[Stored dataset items]

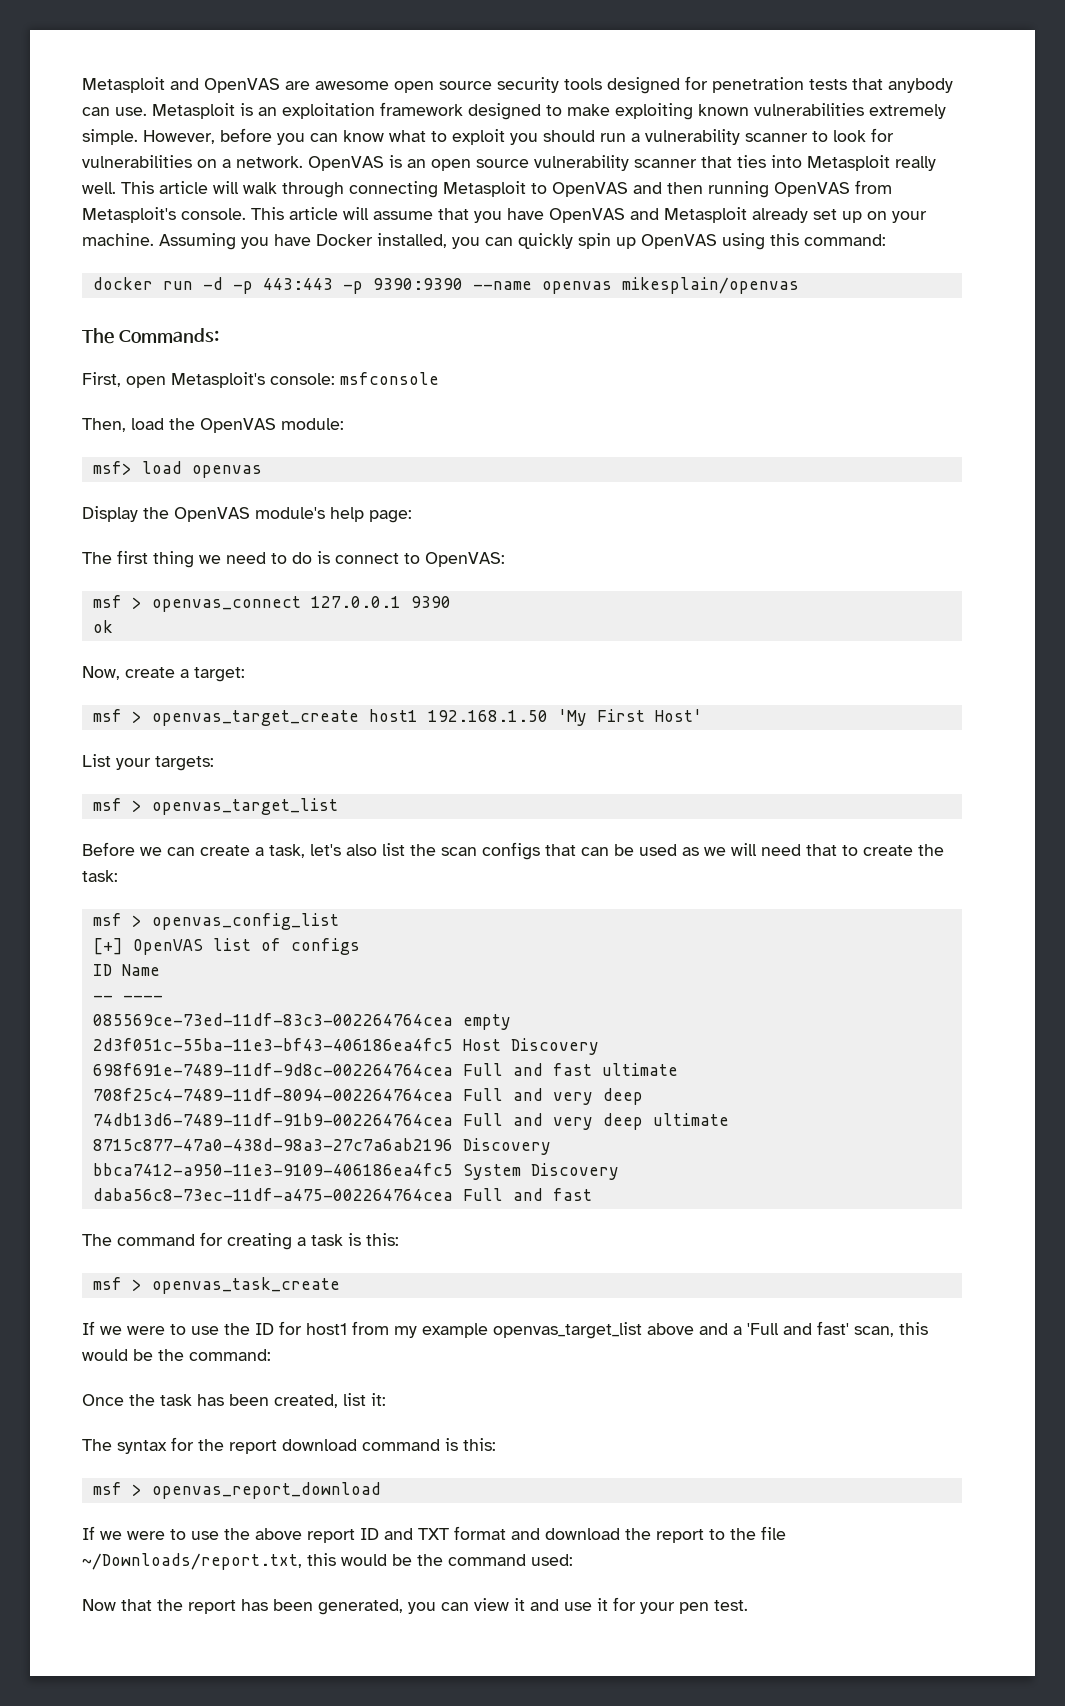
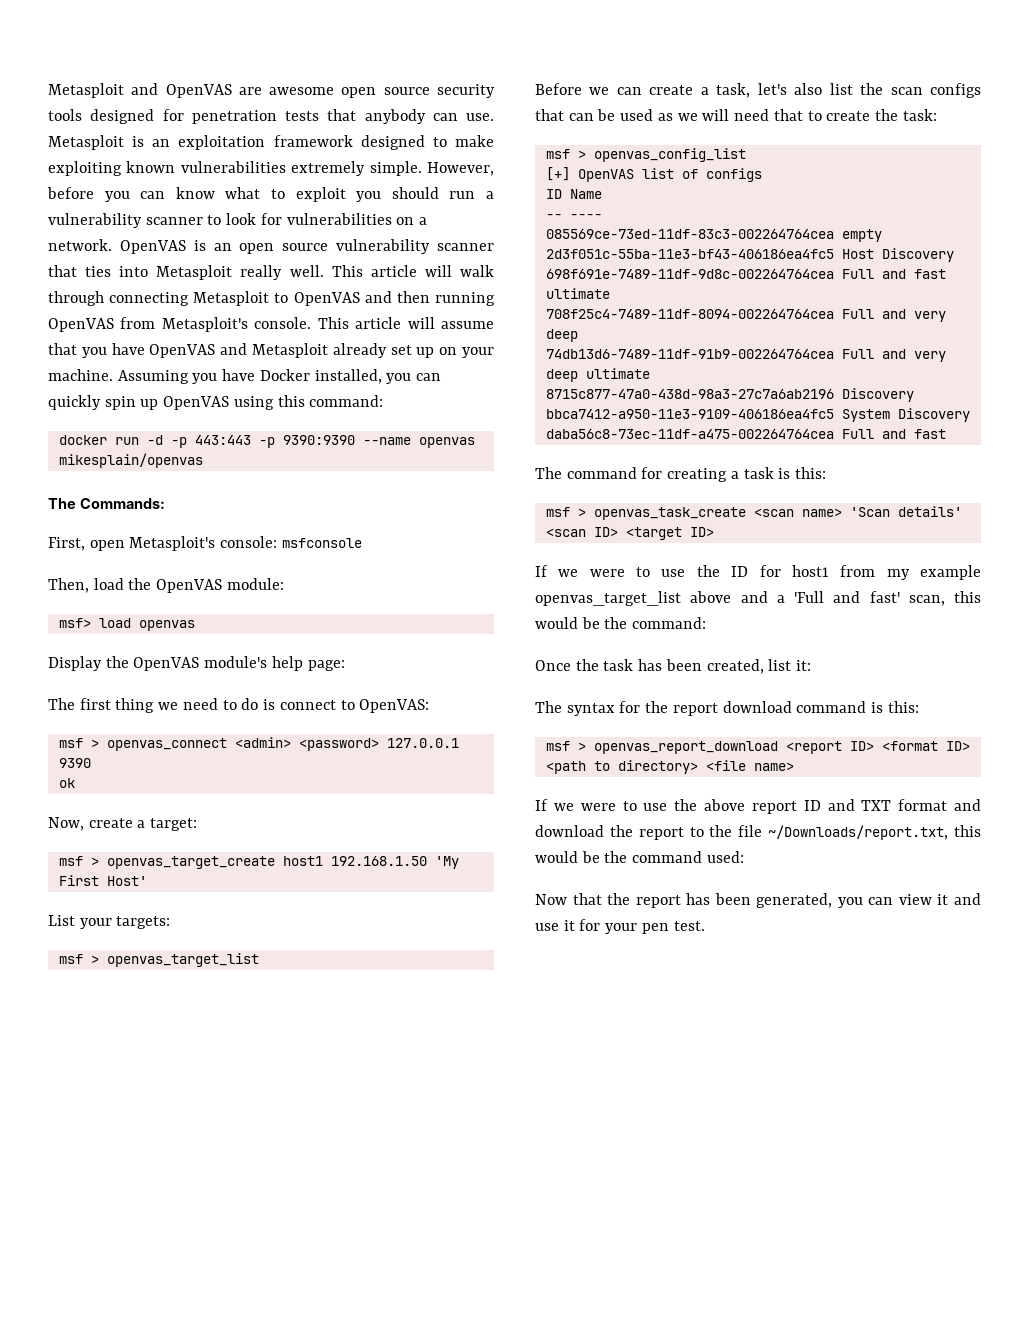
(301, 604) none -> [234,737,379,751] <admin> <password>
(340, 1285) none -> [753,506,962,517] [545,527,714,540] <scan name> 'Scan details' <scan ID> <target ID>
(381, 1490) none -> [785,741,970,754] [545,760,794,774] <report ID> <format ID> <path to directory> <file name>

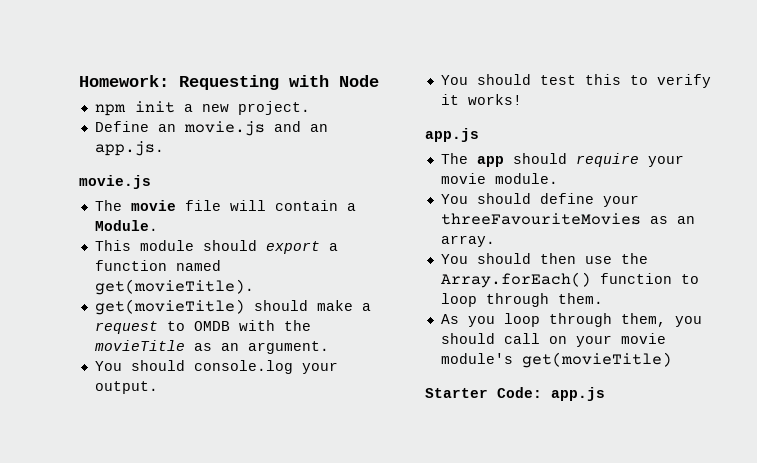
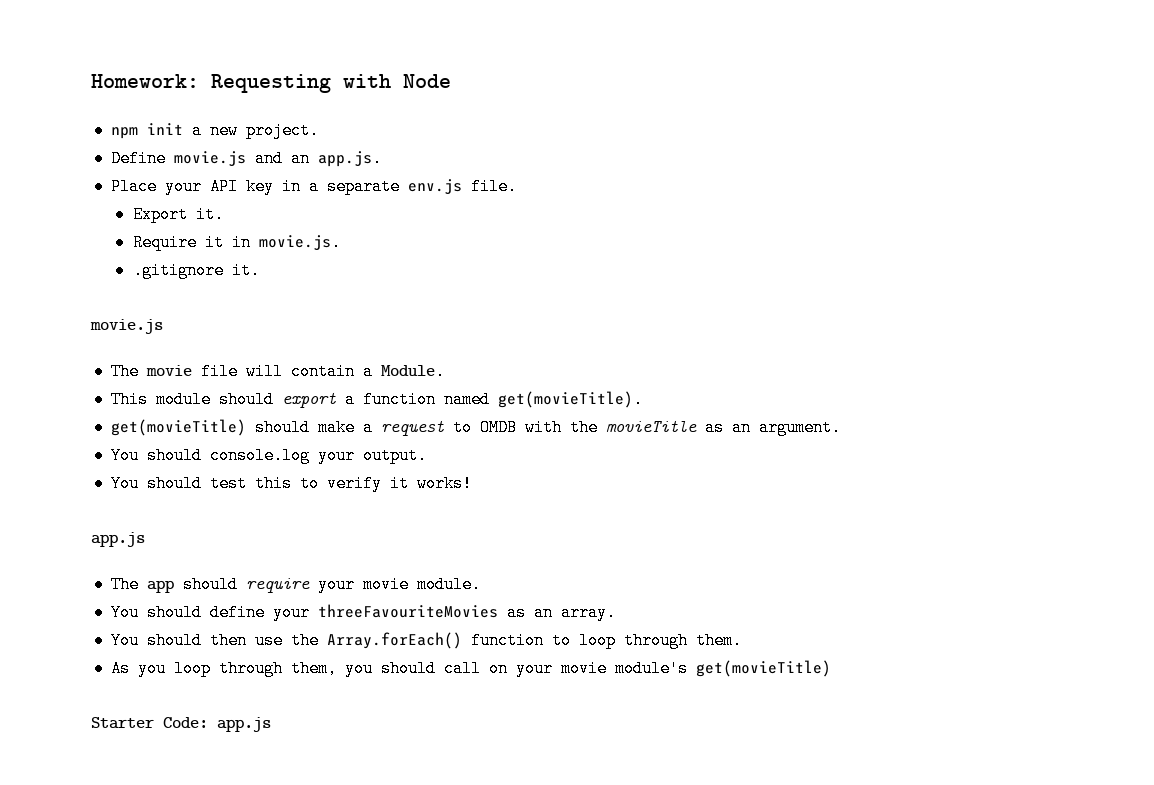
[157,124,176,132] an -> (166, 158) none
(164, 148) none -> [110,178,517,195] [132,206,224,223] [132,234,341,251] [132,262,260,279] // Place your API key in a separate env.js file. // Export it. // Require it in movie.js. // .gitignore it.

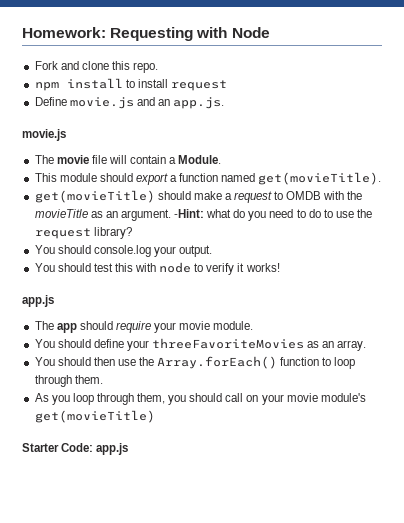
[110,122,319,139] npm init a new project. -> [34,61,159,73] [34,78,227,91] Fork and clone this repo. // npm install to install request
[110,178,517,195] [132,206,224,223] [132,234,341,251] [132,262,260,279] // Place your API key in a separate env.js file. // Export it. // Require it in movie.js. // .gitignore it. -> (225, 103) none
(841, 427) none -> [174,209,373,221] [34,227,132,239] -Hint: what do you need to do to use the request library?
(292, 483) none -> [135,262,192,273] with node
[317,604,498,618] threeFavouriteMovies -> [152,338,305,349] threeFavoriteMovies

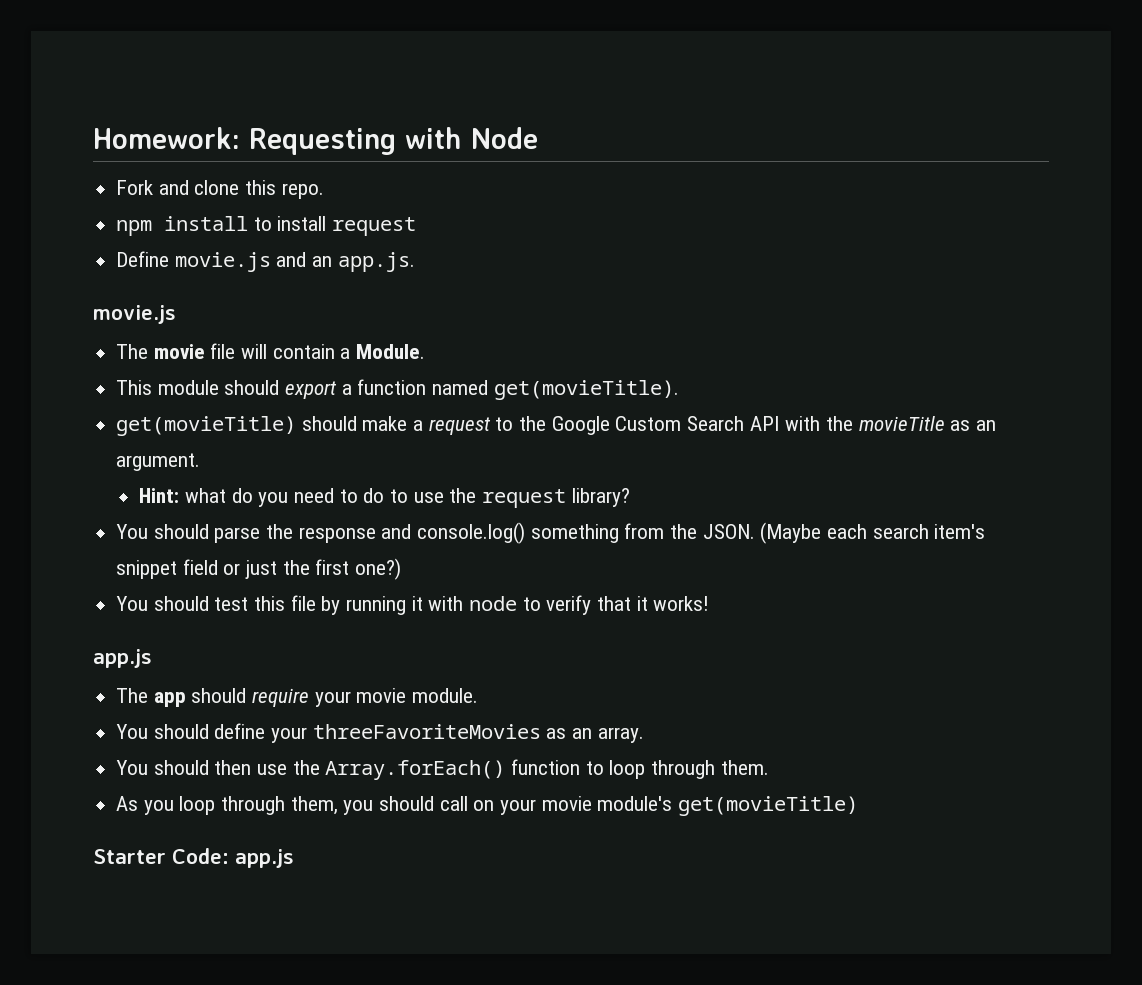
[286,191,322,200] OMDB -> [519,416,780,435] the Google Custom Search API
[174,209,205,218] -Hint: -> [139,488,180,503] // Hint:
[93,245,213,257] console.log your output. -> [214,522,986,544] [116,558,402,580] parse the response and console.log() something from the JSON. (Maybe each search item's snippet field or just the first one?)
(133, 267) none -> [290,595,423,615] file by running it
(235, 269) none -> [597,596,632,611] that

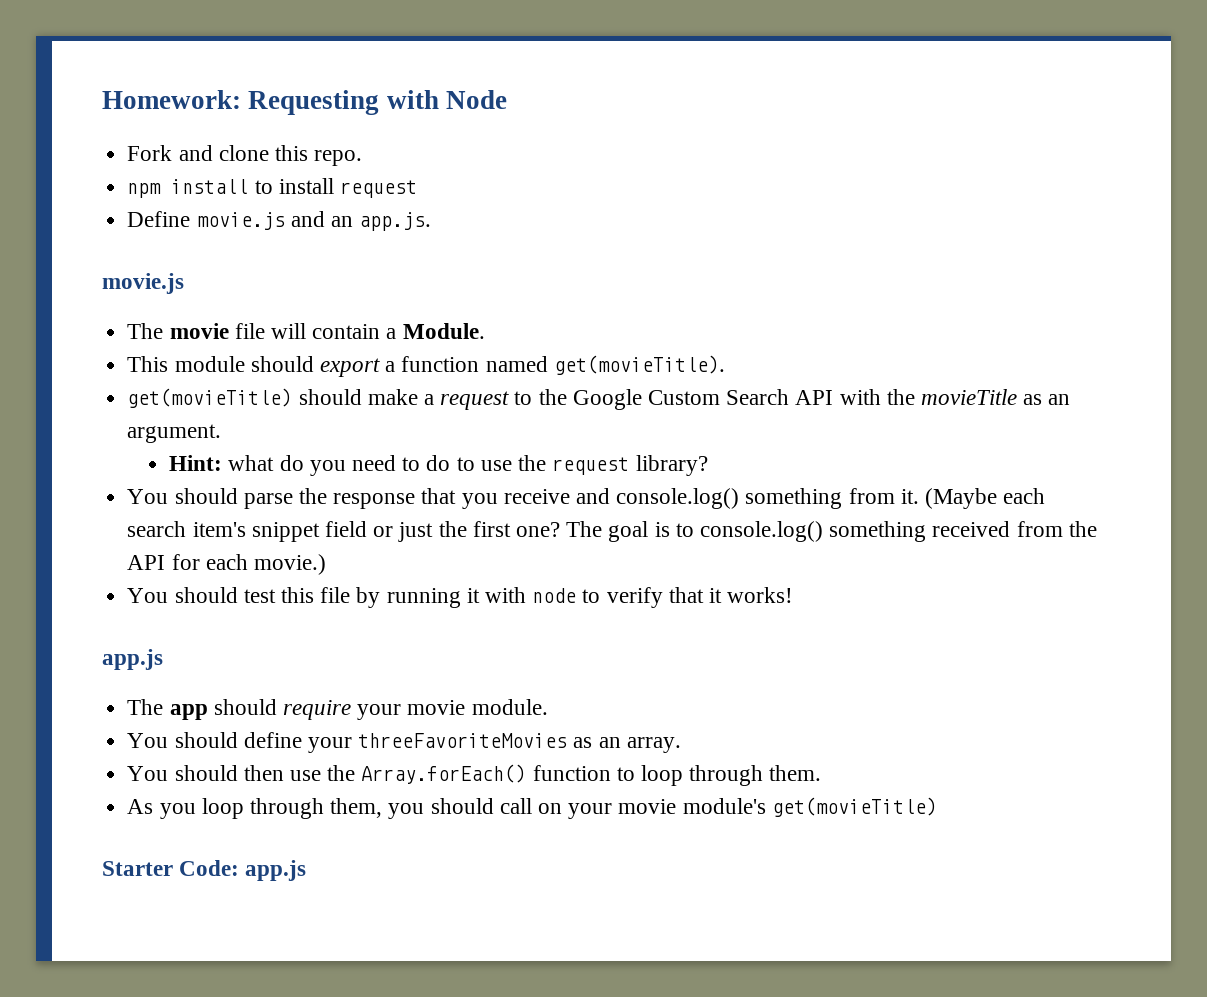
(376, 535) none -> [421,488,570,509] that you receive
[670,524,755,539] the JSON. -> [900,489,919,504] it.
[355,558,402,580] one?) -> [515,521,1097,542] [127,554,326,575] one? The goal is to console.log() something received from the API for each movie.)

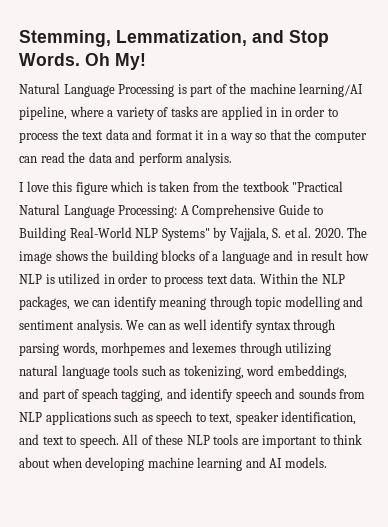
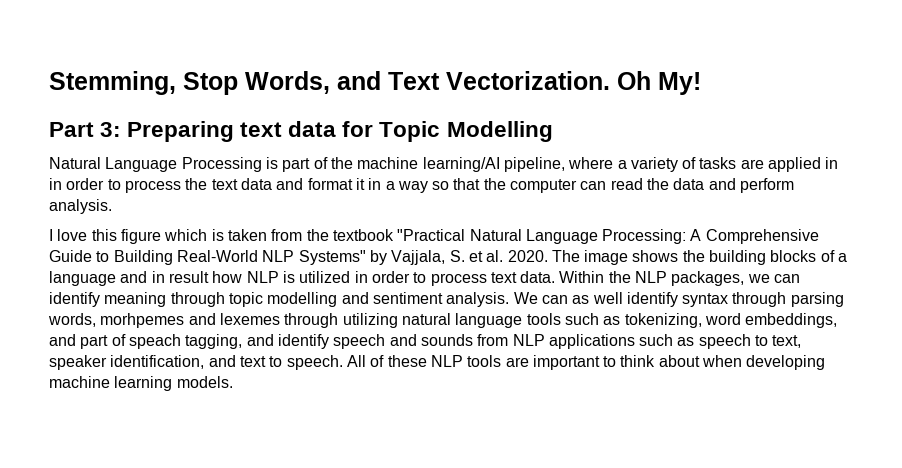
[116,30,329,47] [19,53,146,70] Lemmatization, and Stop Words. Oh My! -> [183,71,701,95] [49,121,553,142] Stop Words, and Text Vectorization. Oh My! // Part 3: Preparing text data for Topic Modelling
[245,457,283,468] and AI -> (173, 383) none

WHAT IS EXPECTED -> The required output is the exact lines from the opening line of the entries through the line with "[317,604,498,618] threeFavouriteMovies ->", inclusive, without pictures.

FINISHED TASK ->
(301, 604) none -> [234,737,379,751] <admin> <password>
(340, 1285) none -> [753,506,962,517] [545,527,714,540] <scan name> 'Scan details' <scan ID> <target ID>
(381, 1490) none -> [785,741,970,754] [545,760,794,774] <report ID> <format ID> <path to directory> <file name>

[157,124,176,132] an -> (166, 158) none
(164, 148) none -> [110,178,517,195] [132,206,224,223] [132,234,341,251] [132,262,260,279] // Place your API key in a separate env.js file. // Export it. // Require it in movie.js. // .gitignore it.

[110,122,319,139] npm init a new project. -> [34,61,159,73] [34,78,227,91] Fork and clone this repo. // npm install to install request
[110,178,517,195] [132,206,224,223] [132,234,341,251] [132,262,260,279] // Place your API key in a separate env.js file. // Export it. // Require it in movie.js. // .gitignore it. -> (225, 103) none
(841, 427) none -> [174,209,373,221] [34,227,132,239] -Hint: what do you need to do to use the request library?
(292, 483) none -> [135,262,192,273] with node
[317,604,498,618] threeFavouriteMovies -> [152,338,305,349] threeFavoriteMovies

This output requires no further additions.